14‑latek: ukradłem rower, bo ze szkoły do domu daleko...
Policjanci z Nowego Tomyśla (woj. wielkopolskie) zatrzymali 14-latka, który w drodze ze szkoły ukradł rower. Chłopak tłumaczył, że perspektywa pieszej wędrówki do domu była dla niego nie do przyjęcia - informuje Komenda Wojewódzka Policji w Poznaniu.
03.02.2010 18:48
Policja najpierw namierzyła 13-latka, który jeździł po Nowym Tomyślu kradzionym rowerem. Chłopak zeznał, że pożyczył pojazd od starszego brata. Ten - przepytany przez policjantów - twierdził, że dostał rower od cioci. Krewna 14-latka nie potwierdziła jednak jego wersji.
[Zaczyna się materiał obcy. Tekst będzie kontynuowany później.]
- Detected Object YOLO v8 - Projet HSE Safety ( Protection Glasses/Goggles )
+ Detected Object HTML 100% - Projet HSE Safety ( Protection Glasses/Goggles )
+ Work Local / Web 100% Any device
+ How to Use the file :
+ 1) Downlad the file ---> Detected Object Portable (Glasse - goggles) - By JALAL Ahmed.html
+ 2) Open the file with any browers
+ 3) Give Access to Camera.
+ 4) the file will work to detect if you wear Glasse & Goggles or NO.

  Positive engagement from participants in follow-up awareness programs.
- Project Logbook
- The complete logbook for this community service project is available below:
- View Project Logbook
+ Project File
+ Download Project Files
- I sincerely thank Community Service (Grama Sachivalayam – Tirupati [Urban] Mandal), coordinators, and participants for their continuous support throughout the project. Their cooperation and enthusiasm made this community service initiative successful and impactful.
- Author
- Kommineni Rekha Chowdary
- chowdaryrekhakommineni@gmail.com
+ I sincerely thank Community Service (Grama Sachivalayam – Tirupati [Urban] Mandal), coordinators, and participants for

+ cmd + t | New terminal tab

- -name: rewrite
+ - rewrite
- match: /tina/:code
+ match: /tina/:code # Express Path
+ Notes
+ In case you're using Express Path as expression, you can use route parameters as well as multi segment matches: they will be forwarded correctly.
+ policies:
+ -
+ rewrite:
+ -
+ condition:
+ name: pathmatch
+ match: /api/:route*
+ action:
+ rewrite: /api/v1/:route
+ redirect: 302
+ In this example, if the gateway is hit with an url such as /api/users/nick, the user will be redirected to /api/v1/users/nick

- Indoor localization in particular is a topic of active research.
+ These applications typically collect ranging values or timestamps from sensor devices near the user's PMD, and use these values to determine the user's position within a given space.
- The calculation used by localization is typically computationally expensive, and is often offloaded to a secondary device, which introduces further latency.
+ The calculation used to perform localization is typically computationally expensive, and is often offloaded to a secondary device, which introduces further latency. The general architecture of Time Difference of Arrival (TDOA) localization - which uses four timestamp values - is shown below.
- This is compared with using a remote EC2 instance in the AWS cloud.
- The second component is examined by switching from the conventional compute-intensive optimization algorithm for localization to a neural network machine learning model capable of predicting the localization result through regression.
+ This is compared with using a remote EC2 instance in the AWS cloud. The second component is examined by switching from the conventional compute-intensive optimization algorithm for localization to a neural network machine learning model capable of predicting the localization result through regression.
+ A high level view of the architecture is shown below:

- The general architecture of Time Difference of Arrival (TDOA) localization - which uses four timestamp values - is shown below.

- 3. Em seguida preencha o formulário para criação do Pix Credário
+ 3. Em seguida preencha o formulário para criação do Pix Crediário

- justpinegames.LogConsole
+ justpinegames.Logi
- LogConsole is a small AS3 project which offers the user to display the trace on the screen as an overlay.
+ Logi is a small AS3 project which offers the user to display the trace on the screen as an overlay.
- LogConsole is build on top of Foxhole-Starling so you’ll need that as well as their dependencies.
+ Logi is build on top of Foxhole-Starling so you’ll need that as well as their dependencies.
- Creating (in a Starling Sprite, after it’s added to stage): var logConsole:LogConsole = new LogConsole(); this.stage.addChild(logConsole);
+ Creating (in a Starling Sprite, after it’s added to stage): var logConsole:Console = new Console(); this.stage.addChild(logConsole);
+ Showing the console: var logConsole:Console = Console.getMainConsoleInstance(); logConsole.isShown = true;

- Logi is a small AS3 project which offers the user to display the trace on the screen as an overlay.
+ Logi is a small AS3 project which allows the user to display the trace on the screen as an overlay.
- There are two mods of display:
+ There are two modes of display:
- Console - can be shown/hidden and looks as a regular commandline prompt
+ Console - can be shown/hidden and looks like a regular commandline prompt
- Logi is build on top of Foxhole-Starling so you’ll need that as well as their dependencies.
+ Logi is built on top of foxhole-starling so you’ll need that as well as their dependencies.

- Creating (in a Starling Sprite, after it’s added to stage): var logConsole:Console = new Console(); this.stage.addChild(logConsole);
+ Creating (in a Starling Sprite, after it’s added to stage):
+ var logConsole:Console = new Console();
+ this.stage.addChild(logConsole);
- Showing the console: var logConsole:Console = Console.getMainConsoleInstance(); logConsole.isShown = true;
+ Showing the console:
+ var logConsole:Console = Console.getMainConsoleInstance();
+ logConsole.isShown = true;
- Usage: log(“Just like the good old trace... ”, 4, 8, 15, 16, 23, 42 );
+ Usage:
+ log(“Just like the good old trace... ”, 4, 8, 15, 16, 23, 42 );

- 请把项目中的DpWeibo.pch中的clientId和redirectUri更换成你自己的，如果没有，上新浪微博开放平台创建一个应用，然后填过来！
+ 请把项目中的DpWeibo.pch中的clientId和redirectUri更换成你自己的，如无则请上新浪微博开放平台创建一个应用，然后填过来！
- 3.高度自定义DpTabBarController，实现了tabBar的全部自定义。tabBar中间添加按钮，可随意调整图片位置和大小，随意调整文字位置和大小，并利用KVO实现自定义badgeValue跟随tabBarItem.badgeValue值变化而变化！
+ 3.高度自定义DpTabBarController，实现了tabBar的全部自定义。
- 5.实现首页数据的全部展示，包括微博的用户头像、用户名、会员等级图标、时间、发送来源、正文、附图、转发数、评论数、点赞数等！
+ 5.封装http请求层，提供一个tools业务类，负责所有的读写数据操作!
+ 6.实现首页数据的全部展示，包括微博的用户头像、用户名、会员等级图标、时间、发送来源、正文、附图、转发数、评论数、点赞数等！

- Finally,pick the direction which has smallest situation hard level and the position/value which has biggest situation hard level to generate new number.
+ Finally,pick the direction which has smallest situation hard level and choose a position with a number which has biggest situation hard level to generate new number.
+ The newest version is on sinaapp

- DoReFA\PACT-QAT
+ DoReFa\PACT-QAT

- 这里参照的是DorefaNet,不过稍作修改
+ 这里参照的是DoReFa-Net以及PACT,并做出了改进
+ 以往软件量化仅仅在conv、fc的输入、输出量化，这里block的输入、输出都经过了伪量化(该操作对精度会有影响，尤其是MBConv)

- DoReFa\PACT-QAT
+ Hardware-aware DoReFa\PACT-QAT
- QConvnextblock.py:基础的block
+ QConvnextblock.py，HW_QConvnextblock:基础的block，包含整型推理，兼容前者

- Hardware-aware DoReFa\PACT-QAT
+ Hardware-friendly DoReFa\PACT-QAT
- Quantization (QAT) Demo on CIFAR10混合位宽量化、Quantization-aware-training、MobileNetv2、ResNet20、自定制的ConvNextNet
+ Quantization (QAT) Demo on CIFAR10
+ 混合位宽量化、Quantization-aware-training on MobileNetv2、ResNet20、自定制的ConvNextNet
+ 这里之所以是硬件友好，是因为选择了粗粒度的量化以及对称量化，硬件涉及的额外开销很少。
14-latek przyznał w końcu, że listopadzie 2009 roku, wracając ze szkoły, zauważył oparty o drzewo rower. Jak zapewniał, wziął go tylko dlatego, żeby przyspieszyć powrót do oddalonego o kilka kilometrów domu. "Pożyczonego" pojazdu jednak nie zwrócił. Teraz chłopaka czeka rozprawa przed sądem dla nieletnich.